The choice between secured and unsecured loans depends on many factors such as the amount required, purpose, credit score, and others. Financial institutions and credit unions offer conventional mortgages, bridge financingPersonal loans, and other options. There are different assets to offer as collateral, for example, land, vacation or second home, and others. The presence of collateral means that banks take less risk because the asset is used to guarantee repayment. Unsecured loans are different in that borrowers are not required to offer collateral. Applicants with an excellent credit score are likely candidates for an unsecured loan. The choice of lender is also important – you may want to contact you local bank first if you are a regular customer. Another option is to apply through an online bank. They usually offer attractive terms and interest rates. Going to your local bank can be time-consuming. Online establishments effectively compete with brick-and-mortar banks because borrowers have the opportunity to review their interest rates and other terms.

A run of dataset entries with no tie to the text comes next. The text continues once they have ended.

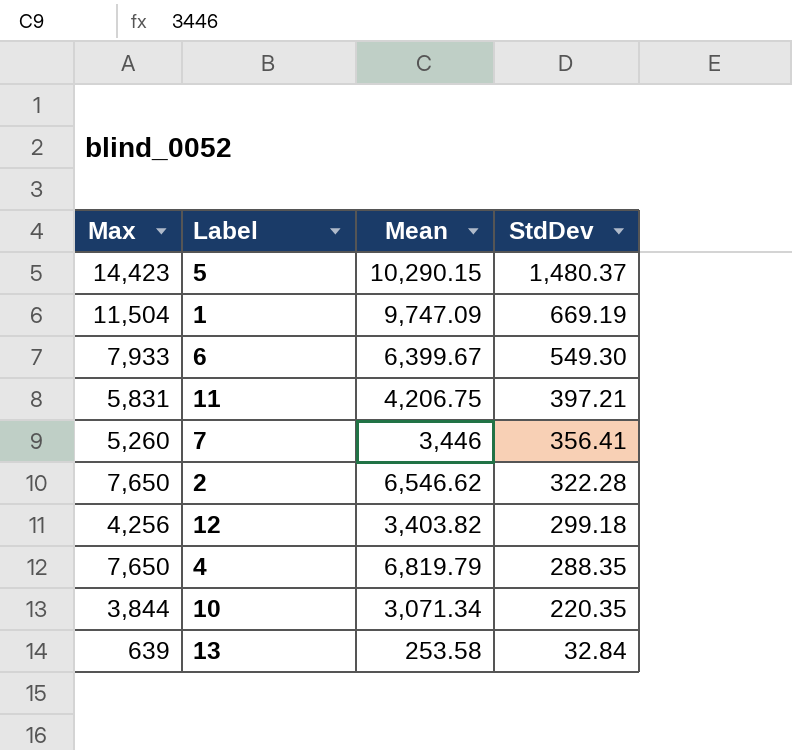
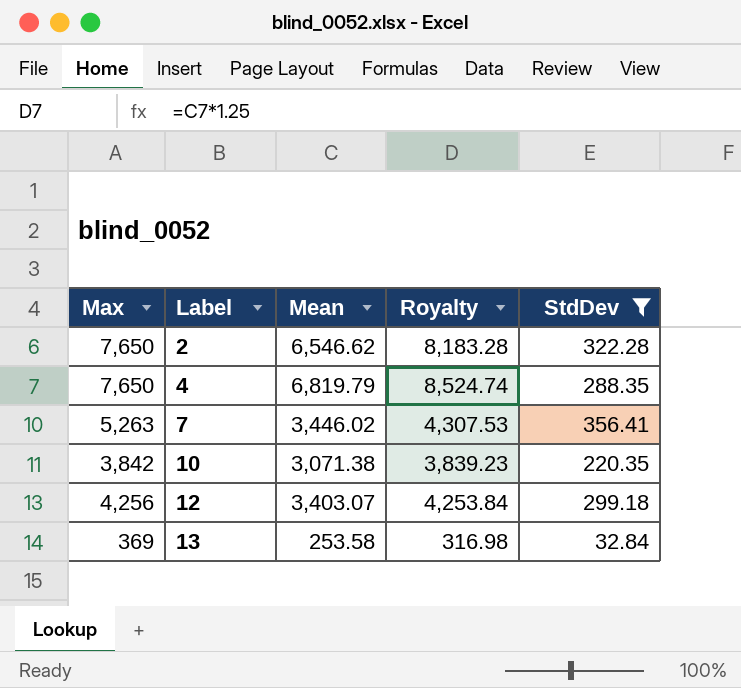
filter: none -> StdDev <= 356.41
row order: StdDev descending -> Label ascending
column Royalty | formula: none -> [Mean] * 1.25
7 | Max: 5,260 -> 5,263
7 | Mean: 3,446 -> 3,446.02
10 | Max: 3,844 -> 3,842
10 | Mean: 3,071.34 -> 3,071.38
12 | Mean: 3,403.82 -> 3,403.07
13 | Max: 639 -> 369

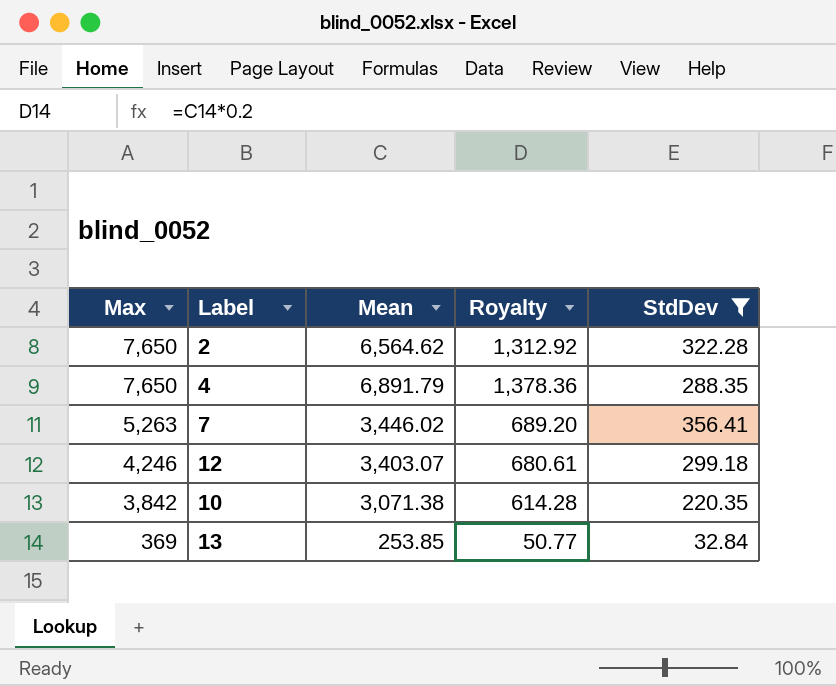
row order: Label ascending -> Max descending
column Royalty | formula: [Mean] * 1.25 -> [Mean] * 0.2
2 | Mean: 6,546.62 -> 6,564.62
4 | Mean: 6,819.79 -> 6,891.79
12 | Max: 4,256 -> 4,246
13 | Mean: 253.58 -> 253.85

Alternatives to Brick-and-mortar Banks

Peer to peer lending is one alternative whereby private lenders offer loans to pre-qualified borrowers. Lenders benefit from higher returns while borrowers enjoy a quick approval process. Depending on the platform, the loan amount varies as well as the types offered. In many cases, borrowers pay less in interest because lenders have less overheads. Among the main advantages are speed of funding, easy application process, and better chances of approval. Most lenders offer a fixed rate loan with a term of up to 5 years. Payday lenders also offer loans, but this is a last resort. While this is an alternative to traditional lenders, the interest rate is high. Borrowers with poor credit are considered risky which explains the higher interest rate. Individuals can apply for both private and government loans. In many countries, students can apply for government or federal student loans. One benefit of government assistance is income-based repayment plans. Another advantage for borrowers is that they are offered flexible payment solutions, along with extended repayment schedules. Unlike private loans which come with variable or fixed interest, the government offers a fixed rate. Repayment begins after you graduate or leave school. You qualify for federal assistance if you are enrolled full- or half-time, and loan forgiveness is offered in some cases. This option is not available for private loans which also offer higher interest rates. Loan cancellation and discharge is another example.